An analysis of over 800 pediatric cases of the novel coronavirus infection has revealed that most asymptomatic children have significantly low levels of the virus compared to those who experience symptoms, findings which raise concern about the use of low sensitivity diagnostic tests for screening the pediatric population. However, the study, published in the Journal of Clinical Microbiology, cautioned that the reason for this finding is unclear, while it also remains to be explained how lower viral loads impact the risk of COVID-19 transmission.
“While these findings provide some reassurance about the safety of asymptomatically infected children attending school, these unanswered questions suggest that risk mitigation measures in daycares, schools and the community remain critical to reduce the spread of COVID-19,” said study first author Larry Kociolek, a pediatric infectious diseases expert at Ann & Robert H. Lurie Children’s Hospital in the US. “Children must continue to wear masks, maintain social distance and wash their hands frequently,” Kociolek said.
According to the scientists, it is still difficult to predict which children are likely to carry more or less virus. “Because in every age group we tested, there were some asymptomatic kids with a higher viral load. However, even the groups of asymptomatic kids with highest viral load in our study still had lower viral loads than the children with symptoms,” Kociolek said. In the study, the scientists assessed 339 asymptomatic and 478 symptomatic children (ages 0-17 years), who were screened positive for COVID-19 using PCR tests at nine children’s hospitals across the US and Canada.

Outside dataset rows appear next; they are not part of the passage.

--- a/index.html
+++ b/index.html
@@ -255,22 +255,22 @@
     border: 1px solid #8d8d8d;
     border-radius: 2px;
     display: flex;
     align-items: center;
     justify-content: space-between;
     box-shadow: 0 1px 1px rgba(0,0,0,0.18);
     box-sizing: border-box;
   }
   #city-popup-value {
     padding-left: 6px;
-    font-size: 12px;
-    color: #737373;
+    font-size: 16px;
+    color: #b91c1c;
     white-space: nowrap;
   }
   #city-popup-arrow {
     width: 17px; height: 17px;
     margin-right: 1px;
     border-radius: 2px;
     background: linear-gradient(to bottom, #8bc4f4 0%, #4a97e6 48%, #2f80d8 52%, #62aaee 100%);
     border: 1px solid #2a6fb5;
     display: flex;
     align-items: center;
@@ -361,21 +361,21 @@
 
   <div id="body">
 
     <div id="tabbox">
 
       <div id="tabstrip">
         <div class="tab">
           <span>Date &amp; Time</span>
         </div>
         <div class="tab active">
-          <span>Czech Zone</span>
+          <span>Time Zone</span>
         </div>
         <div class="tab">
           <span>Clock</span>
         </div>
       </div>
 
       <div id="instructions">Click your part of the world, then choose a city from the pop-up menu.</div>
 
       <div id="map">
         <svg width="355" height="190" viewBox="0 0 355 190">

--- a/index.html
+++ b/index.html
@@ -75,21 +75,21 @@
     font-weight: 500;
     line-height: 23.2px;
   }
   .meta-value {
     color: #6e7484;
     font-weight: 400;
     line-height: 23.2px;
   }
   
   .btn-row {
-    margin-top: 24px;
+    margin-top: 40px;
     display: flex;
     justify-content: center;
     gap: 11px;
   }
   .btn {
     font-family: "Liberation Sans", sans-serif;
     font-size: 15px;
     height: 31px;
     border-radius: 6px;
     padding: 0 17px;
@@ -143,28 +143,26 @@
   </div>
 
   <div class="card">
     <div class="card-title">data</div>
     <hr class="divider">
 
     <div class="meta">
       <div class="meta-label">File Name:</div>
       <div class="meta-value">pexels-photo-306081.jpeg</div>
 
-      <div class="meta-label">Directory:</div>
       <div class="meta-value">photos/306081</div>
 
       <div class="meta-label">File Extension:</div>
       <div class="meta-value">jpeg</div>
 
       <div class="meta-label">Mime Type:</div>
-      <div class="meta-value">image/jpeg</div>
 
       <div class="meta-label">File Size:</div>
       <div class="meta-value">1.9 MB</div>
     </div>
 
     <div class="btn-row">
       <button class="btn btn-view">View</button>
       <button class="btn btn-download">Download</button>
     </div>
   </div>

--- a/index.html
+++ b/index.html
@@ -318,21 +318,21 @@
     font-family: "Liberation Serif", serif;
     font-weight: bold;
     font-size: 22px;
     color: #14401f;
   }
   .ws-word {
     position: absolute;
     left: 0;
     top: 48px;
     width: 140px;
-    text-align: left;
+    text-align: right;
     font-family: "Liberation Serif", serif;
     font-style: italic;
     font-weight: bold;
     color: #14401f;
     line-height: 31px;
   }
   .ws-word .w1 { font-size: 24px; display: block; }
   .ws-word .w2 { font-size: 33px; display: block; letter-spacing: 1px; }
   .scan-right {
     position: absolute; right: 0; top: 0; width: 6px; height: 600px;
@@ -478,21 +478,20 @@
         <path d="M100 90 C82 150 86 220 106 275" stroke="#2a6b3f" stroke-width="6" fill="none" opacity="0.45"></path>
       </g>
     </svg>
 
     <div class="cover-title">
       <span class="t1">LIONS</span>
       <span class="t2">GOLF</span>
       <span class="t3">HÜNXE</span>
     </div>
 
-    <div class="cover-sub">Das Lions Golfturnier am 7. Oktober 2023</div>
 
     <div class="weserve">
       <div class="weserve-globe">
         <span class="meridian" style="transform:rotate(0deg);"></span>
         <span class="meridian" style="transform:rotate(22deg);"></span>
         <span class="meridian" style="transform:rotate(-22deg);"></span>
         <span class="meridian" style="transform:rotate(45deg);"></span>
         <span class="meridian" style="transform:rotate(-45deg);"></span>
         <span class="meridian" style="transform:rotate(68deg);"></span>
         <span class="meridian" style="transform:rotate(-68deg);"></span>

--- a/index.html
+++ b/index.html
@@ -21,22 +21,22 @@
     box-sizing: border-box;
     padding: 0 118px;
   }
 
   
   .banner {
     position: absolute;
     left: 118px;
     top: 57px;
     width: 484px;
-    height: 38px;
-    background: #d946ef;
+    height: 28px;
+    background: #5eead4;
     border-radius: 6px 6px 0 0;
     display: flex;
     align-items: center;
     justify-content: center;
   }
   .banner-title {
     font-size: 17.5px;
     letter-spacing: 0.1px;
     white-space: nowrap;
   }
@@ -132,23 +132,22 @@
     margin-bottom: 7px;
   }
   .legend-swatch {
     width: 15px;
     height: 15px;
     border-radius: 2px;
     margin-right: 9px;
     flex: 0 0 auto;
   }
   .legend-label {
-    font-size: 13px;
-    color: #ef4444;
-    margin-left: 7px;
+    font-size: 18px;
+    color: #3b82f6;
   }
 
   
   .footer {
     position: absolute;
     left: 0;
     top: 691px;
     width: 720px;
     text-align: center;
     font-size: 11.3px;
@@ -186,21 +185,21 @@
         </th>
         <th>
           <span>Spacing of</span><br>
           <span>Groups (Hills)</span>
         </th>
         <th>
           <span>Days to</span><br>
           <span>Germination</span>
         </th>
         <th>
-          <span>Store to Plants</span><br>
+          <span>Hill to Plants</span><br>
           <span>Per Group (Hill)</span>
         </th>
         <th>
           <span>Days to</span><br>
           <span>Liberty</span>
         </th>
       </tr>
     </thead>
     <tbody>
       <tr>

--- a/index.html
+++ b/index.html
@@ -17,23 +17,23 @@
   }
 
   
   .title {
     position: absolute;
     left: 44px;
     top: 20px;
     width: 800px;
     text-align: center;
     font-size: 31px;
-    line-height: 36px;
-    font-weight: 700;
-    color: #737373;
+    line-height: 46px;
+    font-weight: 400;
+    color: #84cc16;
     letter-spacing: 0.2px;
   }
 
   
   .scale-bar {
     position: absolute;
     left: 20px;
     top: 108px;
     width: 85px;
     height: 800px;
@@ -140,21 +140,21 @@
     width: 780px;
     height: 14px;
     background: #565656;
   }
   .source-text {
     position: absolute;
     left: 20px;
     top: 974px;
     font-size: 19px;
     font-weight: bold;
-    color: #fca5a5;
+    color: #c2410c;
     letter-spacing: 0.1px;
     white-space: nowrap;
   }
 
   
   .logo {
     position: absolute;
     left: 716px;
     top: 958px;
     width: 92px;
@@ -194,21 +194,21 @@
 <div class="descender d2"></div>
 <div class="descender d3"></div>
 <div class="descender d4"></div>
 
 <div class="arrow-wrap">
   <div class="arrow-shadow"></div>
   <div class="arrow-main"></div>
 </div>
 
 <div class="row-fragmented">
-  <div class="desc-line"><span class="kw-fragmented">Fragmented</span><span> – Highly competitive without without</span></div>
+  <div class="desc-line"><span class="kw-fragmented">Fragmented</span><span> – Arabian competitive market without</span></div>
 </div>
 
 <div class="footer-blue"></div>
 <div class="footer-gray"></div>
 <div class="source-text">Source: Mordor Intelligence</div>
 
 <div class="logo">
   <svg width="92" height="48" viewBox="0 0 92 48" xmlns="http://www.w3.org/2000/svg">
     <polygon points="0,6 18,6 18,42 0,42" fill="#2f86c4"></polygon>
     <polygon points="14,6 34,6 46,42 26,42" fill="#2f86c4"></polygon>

The analysis showed that asymptomatic children with diabetes and/or recent contact with a COVID-19 case, as well as those tested for surveillance purposes had significantly higher estimated risk of the highest viral burden. According to the scientists, the finding suggests that the timing of infection relative to diagnostic testing impacted the viral loads in the asymptomatic kids in the study. However, they also noted that even in the asymptomatic surveillance sub-cohort with highest viral loads, average levels of the virus were still significantly lower than in the symptomatic cohort.
“We now need to know what the peak viral loads are in asymptomatic kids with COVID-19 — did the timing of testing just miss the peak in many of the asymptomatic kids in this study, or do asymptomatic kids actually have lower peak viral loads than symptomatic kids?” said study senior author Nira Pollock, Associate Medical Director of the Infectious Diseases Diagnostic Laboratory at Boston Children’s Hospital in the US. The researchers also pointed out that the levels of the virus they found in the asymptomatic children were mostly lower than the levels that the available rapid antigen tests are able to detect.
“It is important to recognise that rapid antigen tests are less sensitive than the PCR tests used in hospitals, and that many of the asymptomatic kids in our study likely would have tested negative using the rapid tests based on our understanding of the limits of detection of those tests,” Pollock said. Based on the findings, the researchers raised caution about using low sensitivity tests for asymptomatic screening programs in pediatric populations. “Overall, we want to encourage more studies to better understand the viral loads in asymptomatic kids — particularly peak viral loads early in infection,” Pollock added.